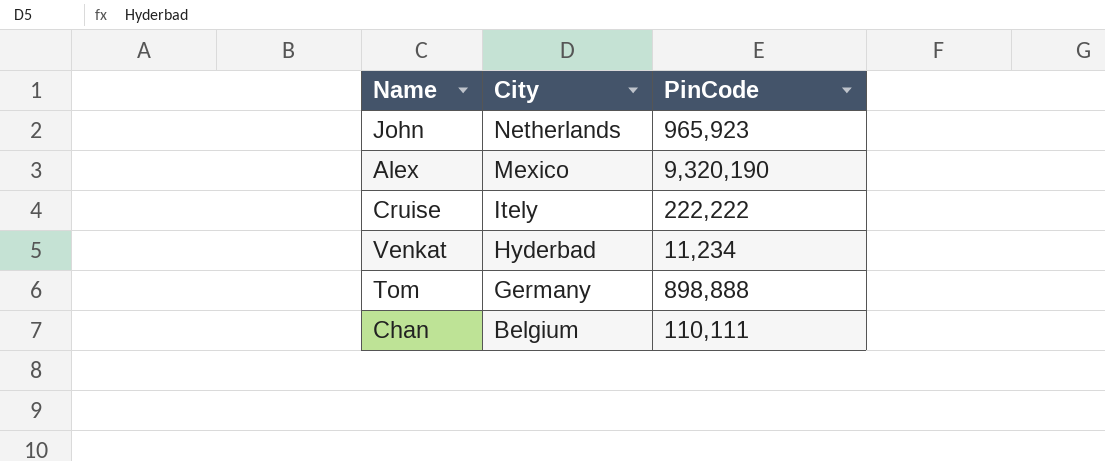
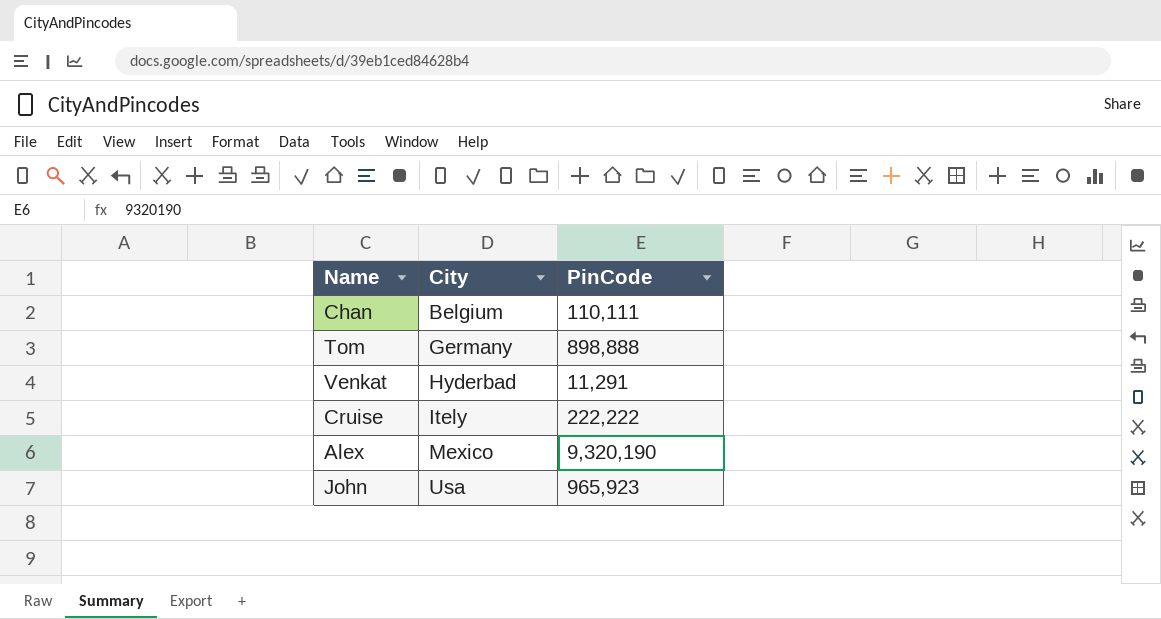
row order: City descending -> City ascending
Venkat | PinCode: 11,234 -> 11,291
John | City: Netherlands -> Usa

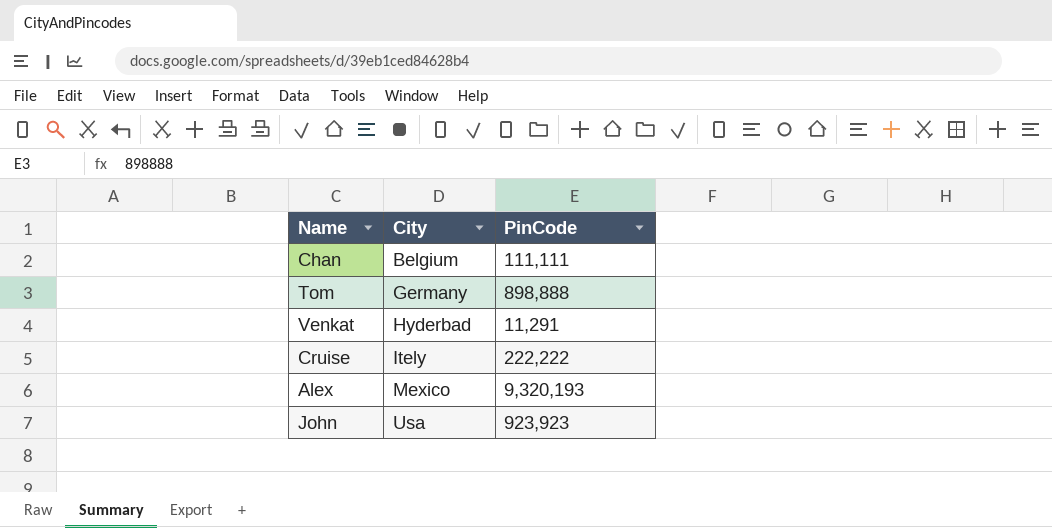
Chan | PinCode: 110,111 -> 111,111
Alex | PinCode: 9,320,190 -> 9,320,193
John | PinCode: 965,923 -> 923,923

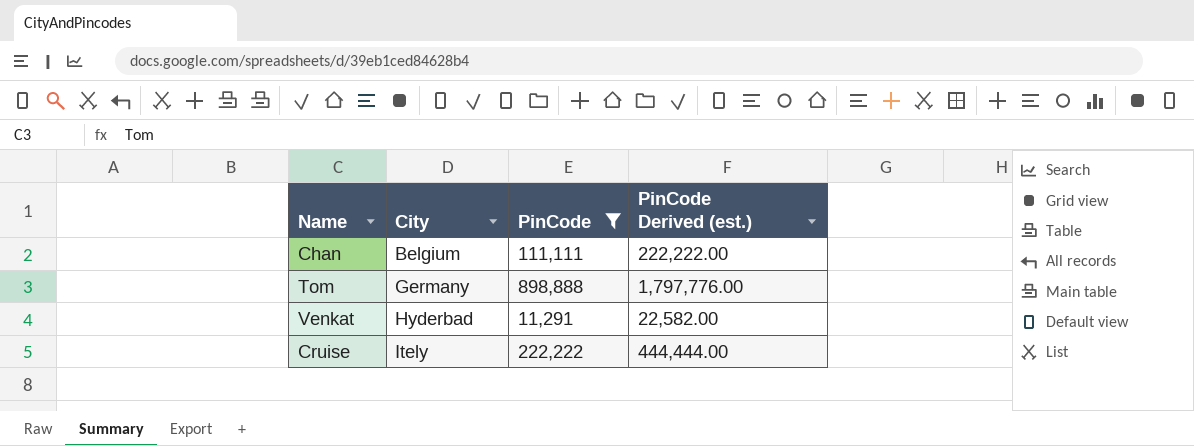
filter: none -> PinCode <= 898,888
column PinCode Derived (est.) | formula: none -> [PinCode] * 2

————

Repeat the lines above, starting at the first and stopping after the line that holds "filter: none -> PinCode <= 898,888", with the pictures left out.

row order: City descending -> City ascending
Venkat | PinCode: 11,234 -> 11,291
John | City: Netherlands -> Usa

Chan | PinCode: 110,111 -> 111,111
Alex | PinCode: 9,320,190 -> 9,320,193
John | PinCode: 965,923 -> 923,923

filter: none -> PinCode <= 898,888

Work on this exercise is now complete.